На шее он упрямо носил знаменитую золотую цепь.
Император оглянулся на окружавших его гостей и улыбнулся.
— Ты говорил, что тоже знаешь: власть — это тигр...
— Власть — это ты, — страстно ответил Ирод.
— Тигр, загнанный на скалу, — проговорил император и снова оглядел гостей, которые улыбались ему и обменивались улыбками между собой. — А вокруг лают псы.
Он отпил глоток и продолжил, видя, как по лицу Ирода разлился страх:
— А вдали верхом приближаются охотники. — Он передал чашу слуге. — Давай присядем.
Он ласкал взглядом свою дочь, которая смеялась на руках у кормилицы.
На втором представлении из глубины сцены появился Мнестер, босой, обнажённый, в одной узенькой набедренной повязке из золотистой ткани. Его чувственная, бесстыдная красота волновала самых суровых матрон, а у сенаторов и магистратов учащалось дыхание от желания и зависти. Рим был полон смутных слухов о балах, на которых эти танцы выходили за пределы мыслимого, о причудливой любви за огромные деньги, о разрывах, отчаянии и ярости.

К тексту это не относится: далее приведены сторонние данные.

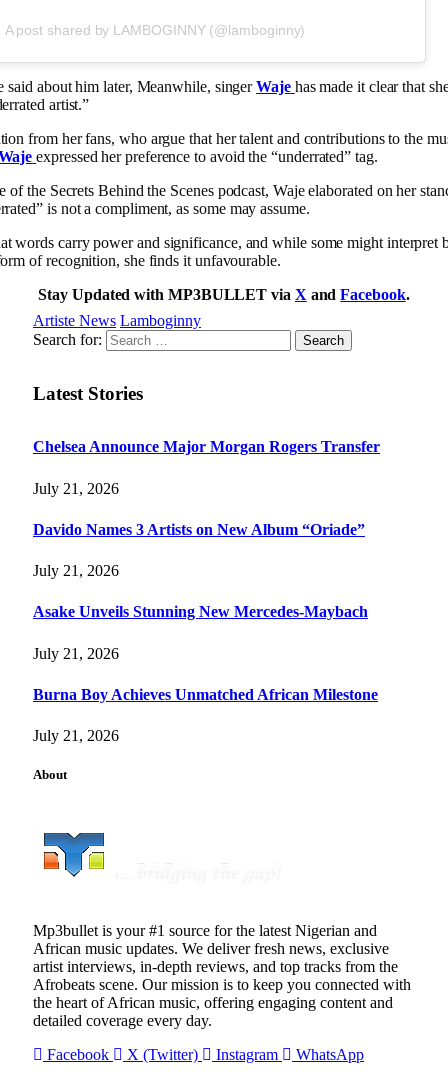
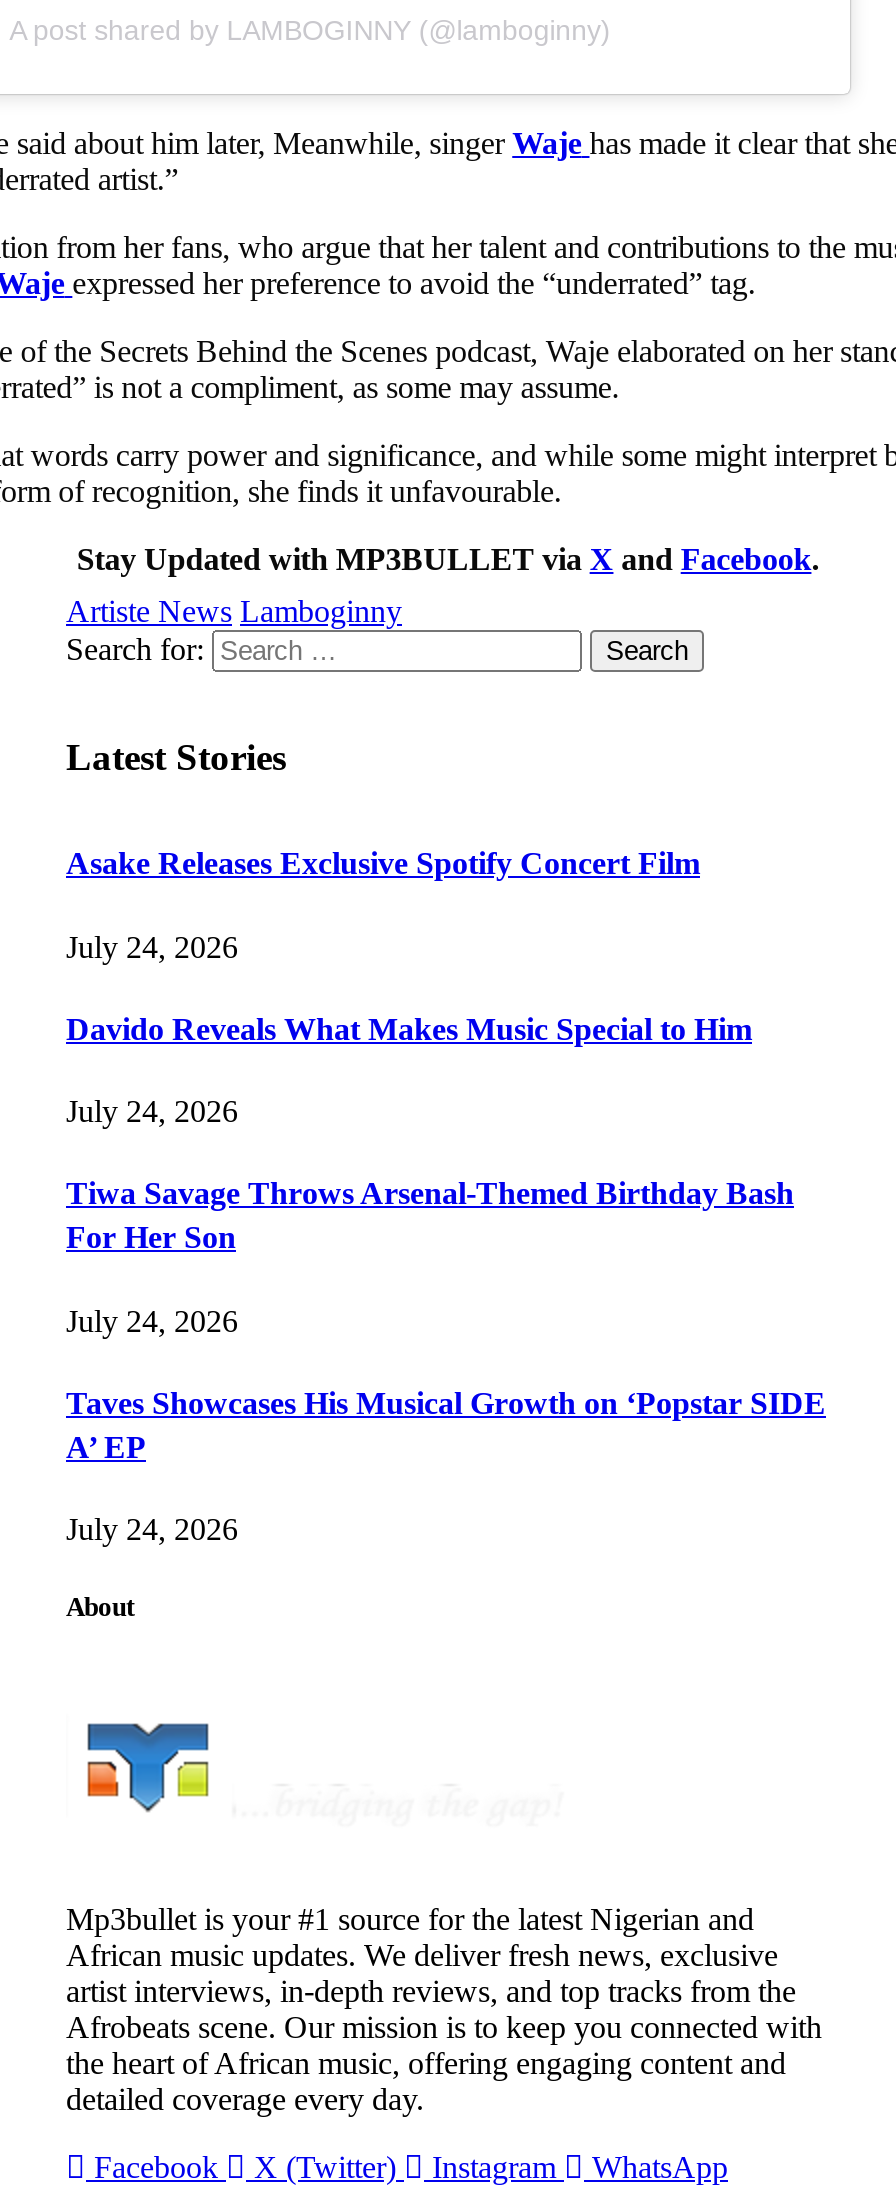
- Chelsea Announce Major Morgan Rogers Transfer
+ Asake Releases Exclusive Spotify Concert Film

- July 21, 2026
+ July 24, 2026

- Davido Names 3 Artists on New Album “Oriade”
+ Davido Reveals What Makes Music Special to Him

- July 21, 2026
+ July 24, 2026

- Asake Unveils Stunning New Mercedes-Maybach
+ Tiwa Savage Throws Arsenal-Themed Birthday Bash
+ For Her Son

- July 21, 2026
+ July 24, 2026

- Burna Boy Achieves Unmatched African Milestone
+ Taves Showcases His Musical Growth on ‘Popstar SIDE
+ A’ EP

- July 21, 2026
+ July 24, 2026
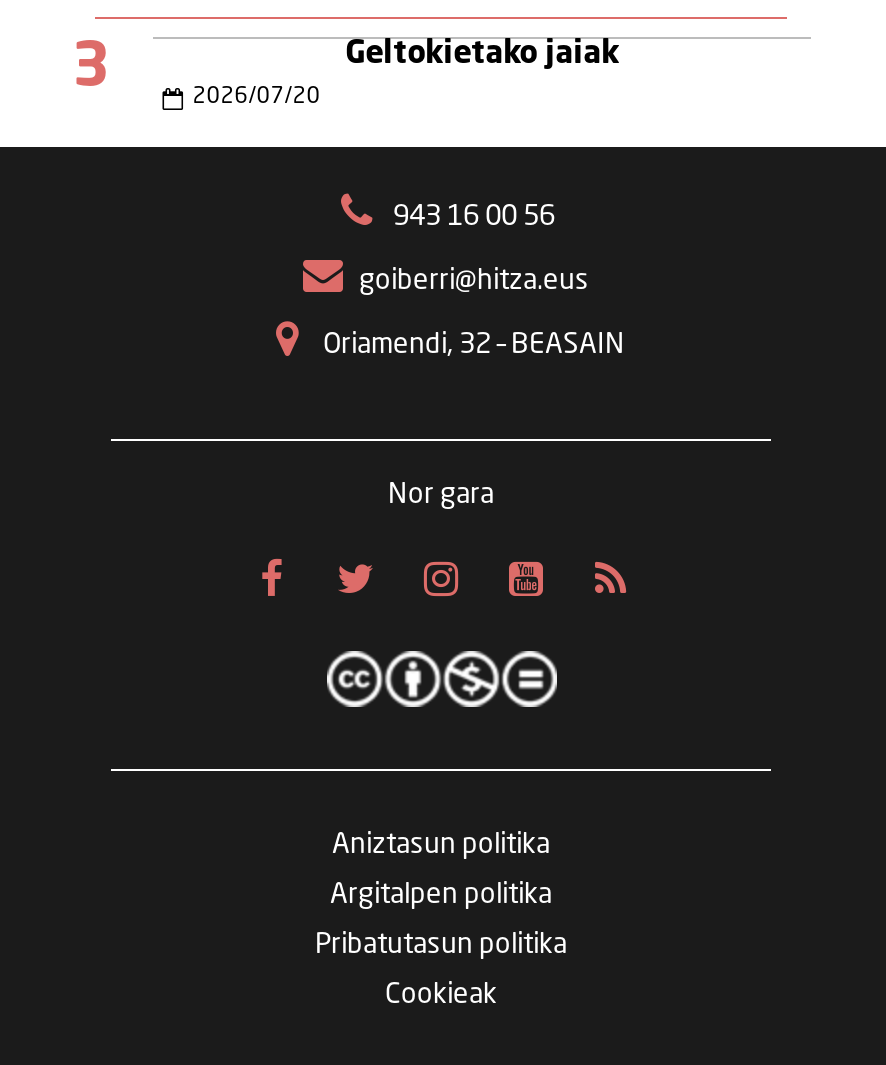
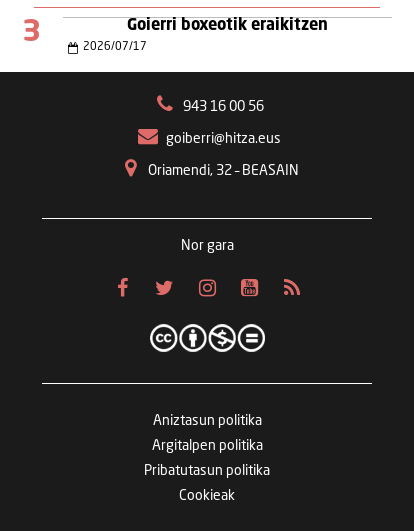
- Geltokietako jaiak
+ Goierri boxeotik eraikitzen

- 2026/07/20
+ 2026/07/17
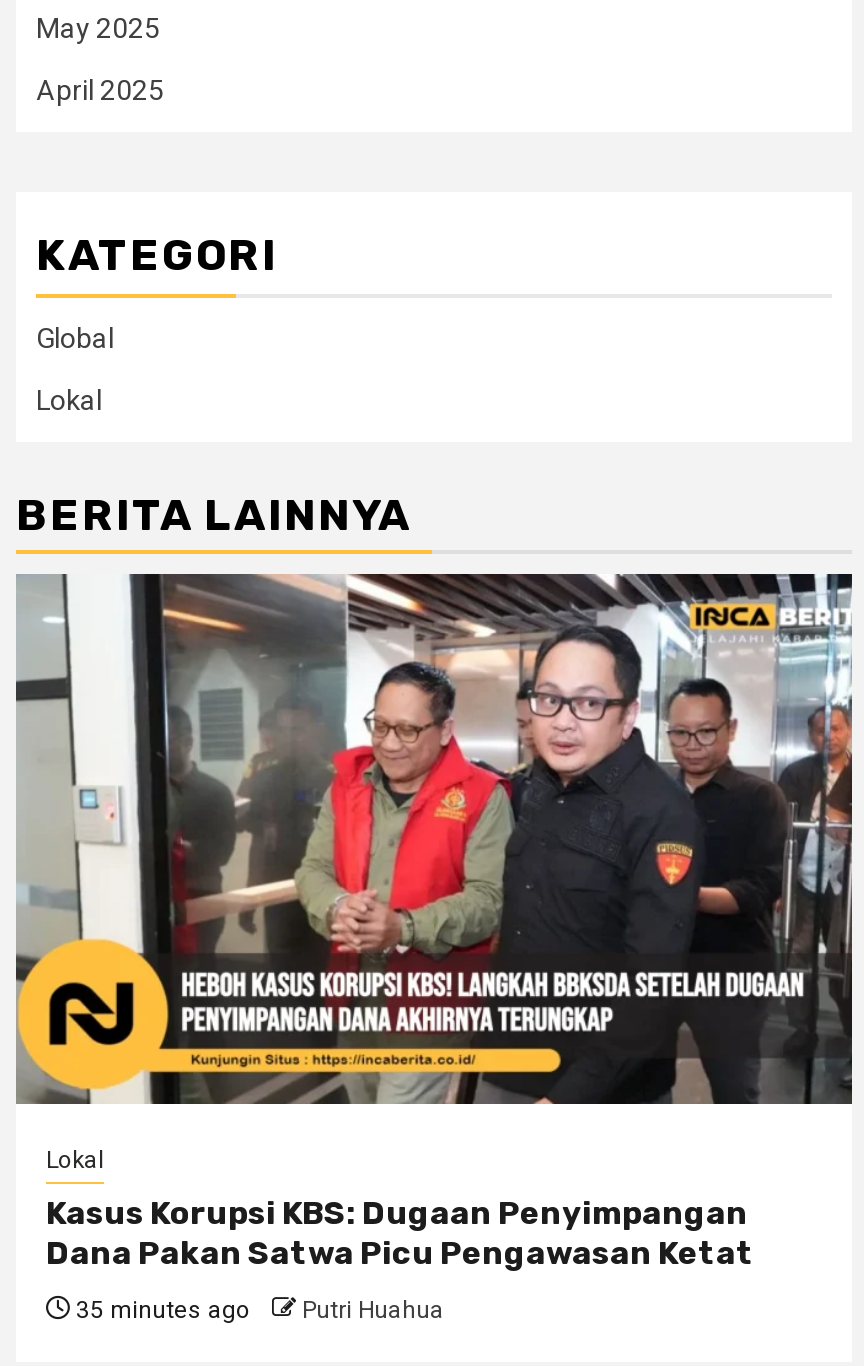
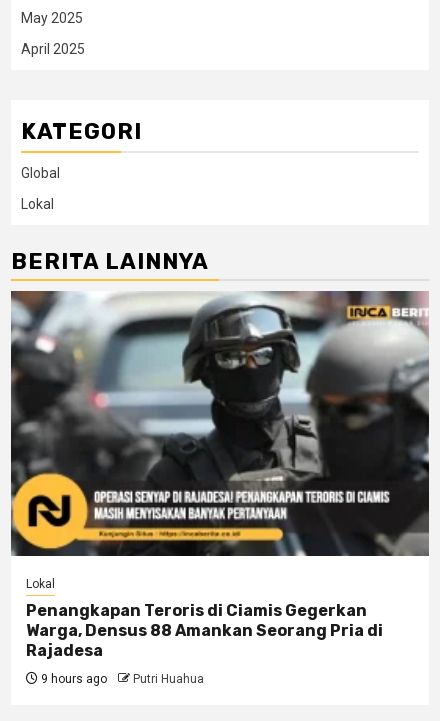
- [image]
+ [image]

- Kasus Korupsi KBS: Dugaan Penyimpangan
- Dana Pakan Satwa Picu Pengawasan Ketat
+ Penangkapan Teroris di Ciamis Gegerkan
+ Warga, Densus 88 Amankan Seorang Pria di
+ Rajadesa

- 35 minutes ago Putri Huahua
+ 9 hours ago Putri Huahua
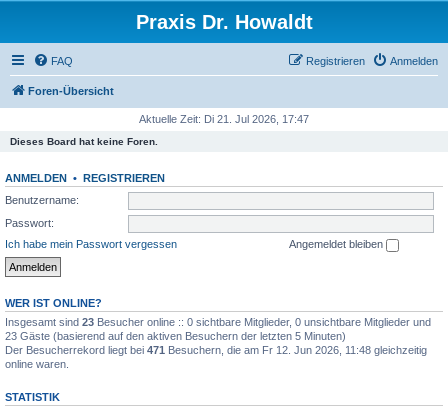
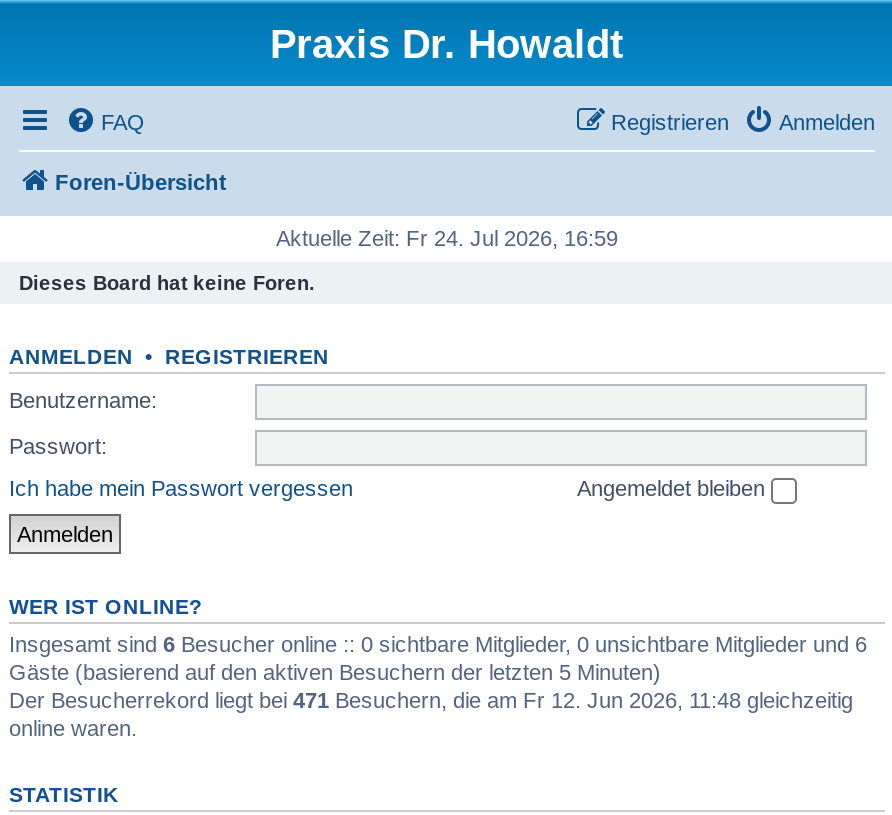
- Aktuelle Zeit: Di 21. Jul 2026, 17:47
+ Aktuelle Zeit: Fr 24. Jul 2026, 16:59

- Insgesamt sind 23 Besucher online :: 0 sichtbare Mitglieder, 0 unsichtbare Mitglieder und
- 23 Gäste (basierend auf den aktiven Besuchern der letzten 5 Minuten)
+ Insgesamt sind 6 Besucher online :: 0 sichtbare Mitglieder, 0 unsichtbare Mitglieder und 6
+ Gäste (basierend auf den aktiven Besuchern der letzten 5 Minuten)
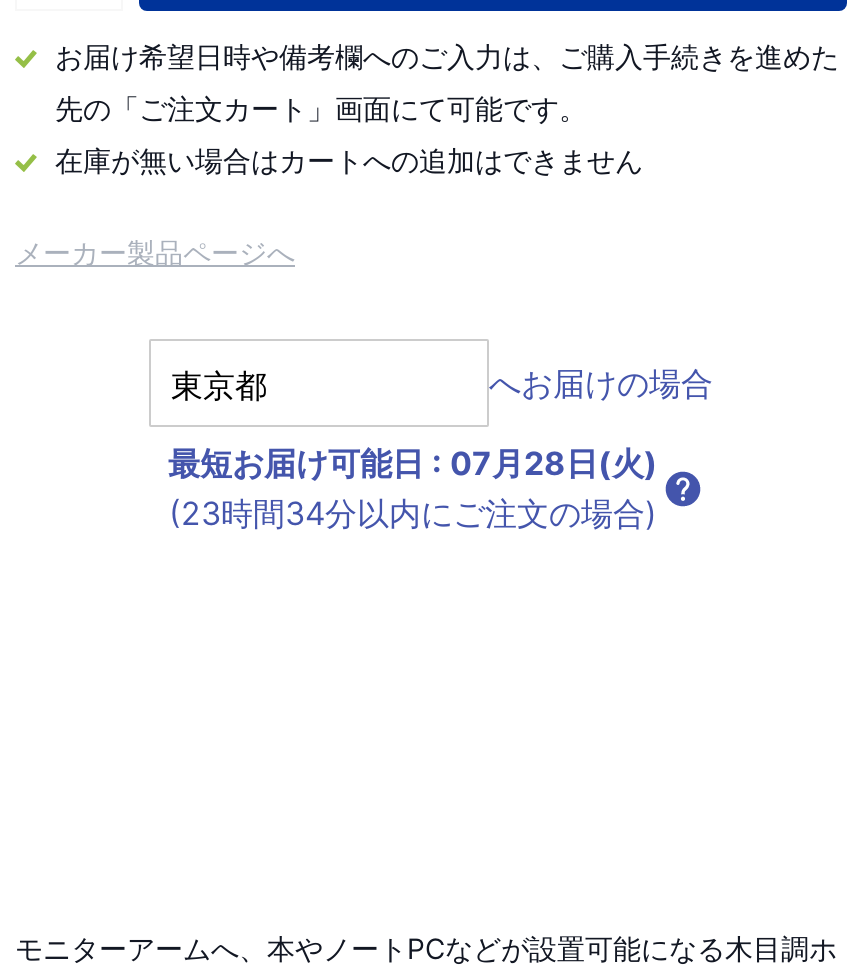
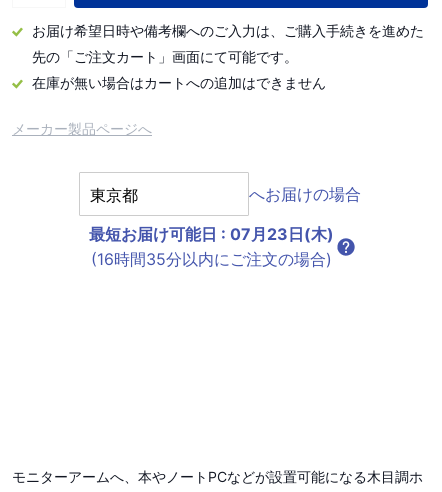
- 最短お届け可能日: 07月28日(火)
+ 最短お届け可能日: 07月23日(木)

- (23時間34分以内にご注文の場合)
+ (16時間35分以内にご注文の場合)
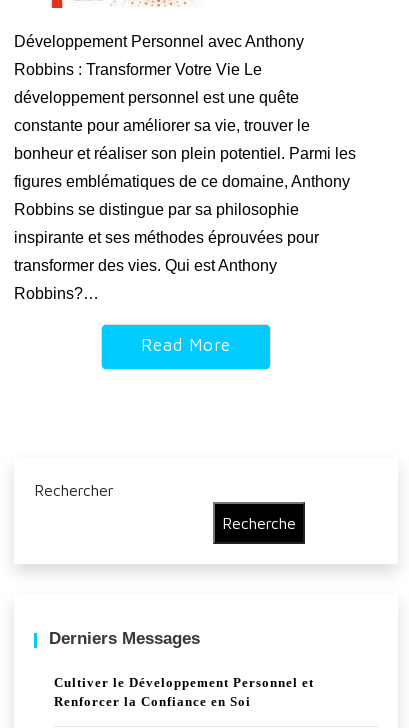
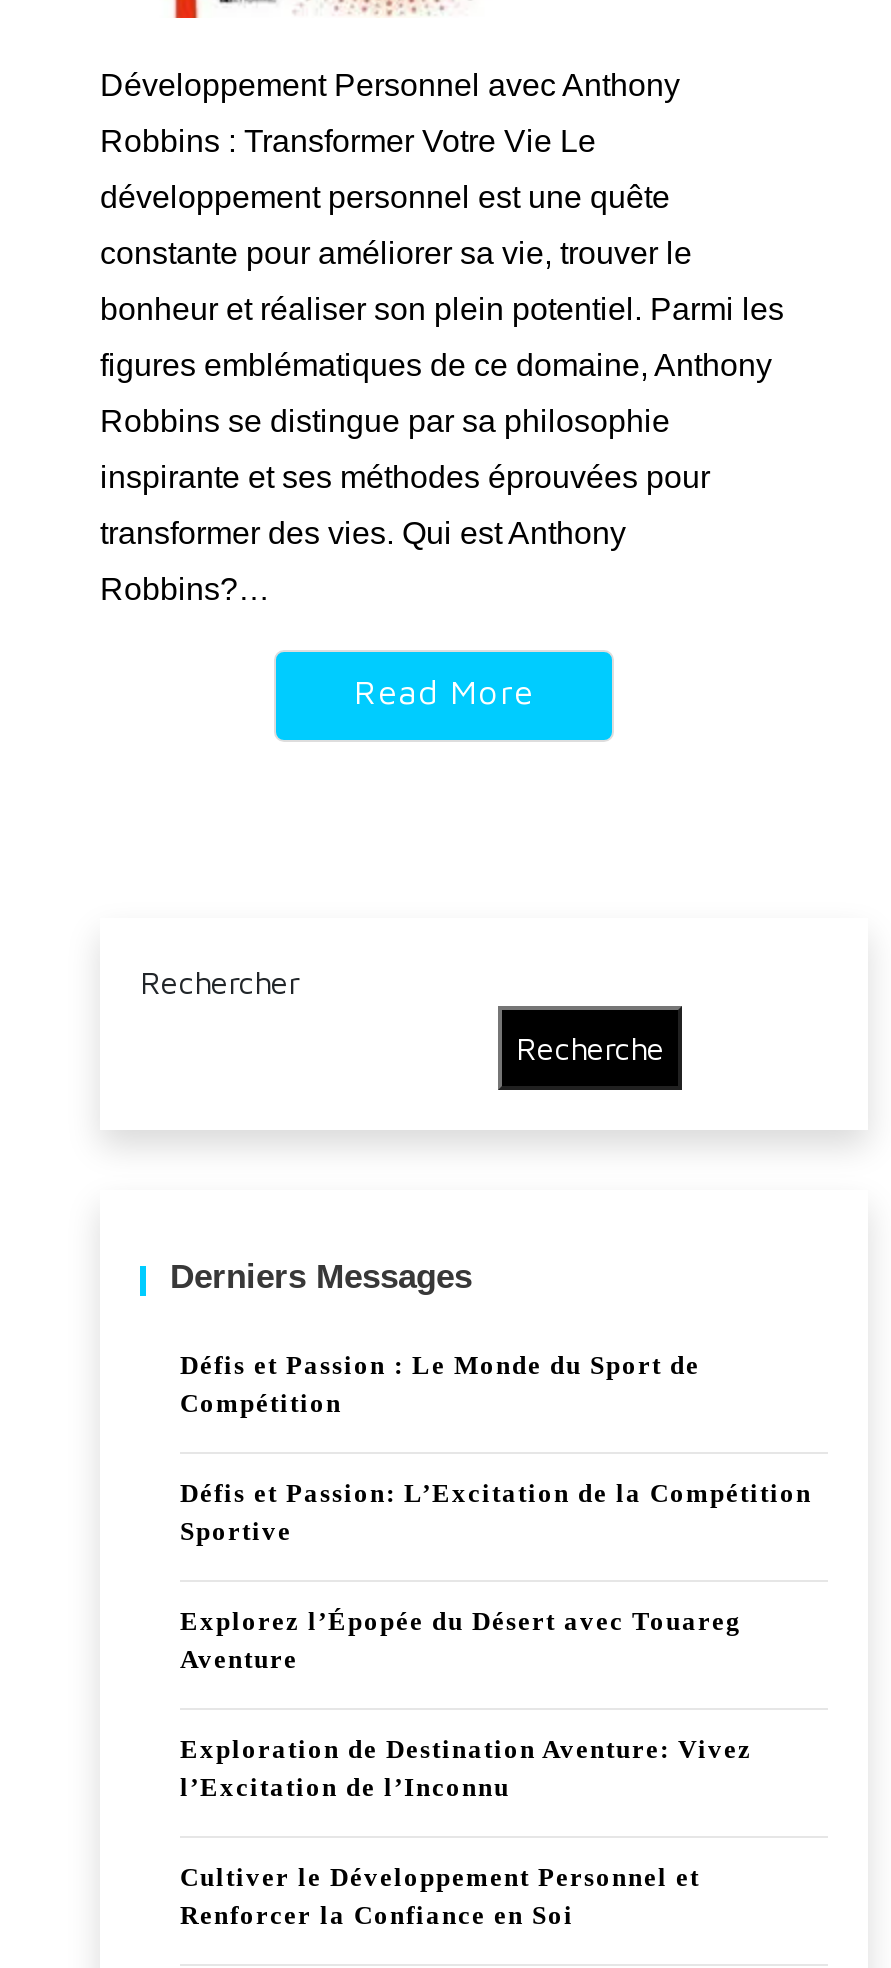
+ Défis et Passion : Le Monde du Sport de
+ Compétition
+ Défis et Passion: L’Excitation de la Compétition
+ Sportive
+ Explorez l’Épopée du Désert avec Touareg
+ Aventure
+ Exploration de Destination Aventure: Vivez
+ l’Excitation de l’Inconnu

Мнестер выбежал на середину зала и остановился. От искусного освещения лучи скользили по его коже, как вода, грудь вздымалась взволнованным дыханием, узкая набедренная повязка словно сползала с гладких бёдер. Но император, пока все смотрели на танцора, вдруг отвернулся, словно сзади его кто-то позвал. На самом деле зов послышался лишь в его мыслях, но трудно понять предостережения богов. Он бросил взгляд на Каллиста, и тот вздрогнул. Император заметил, как побледнел грек, — так же побледнел Брут под взглядом Юлия Цезаря, но это не вызвало у императора никаких догадок. Глаза его ума были слепы.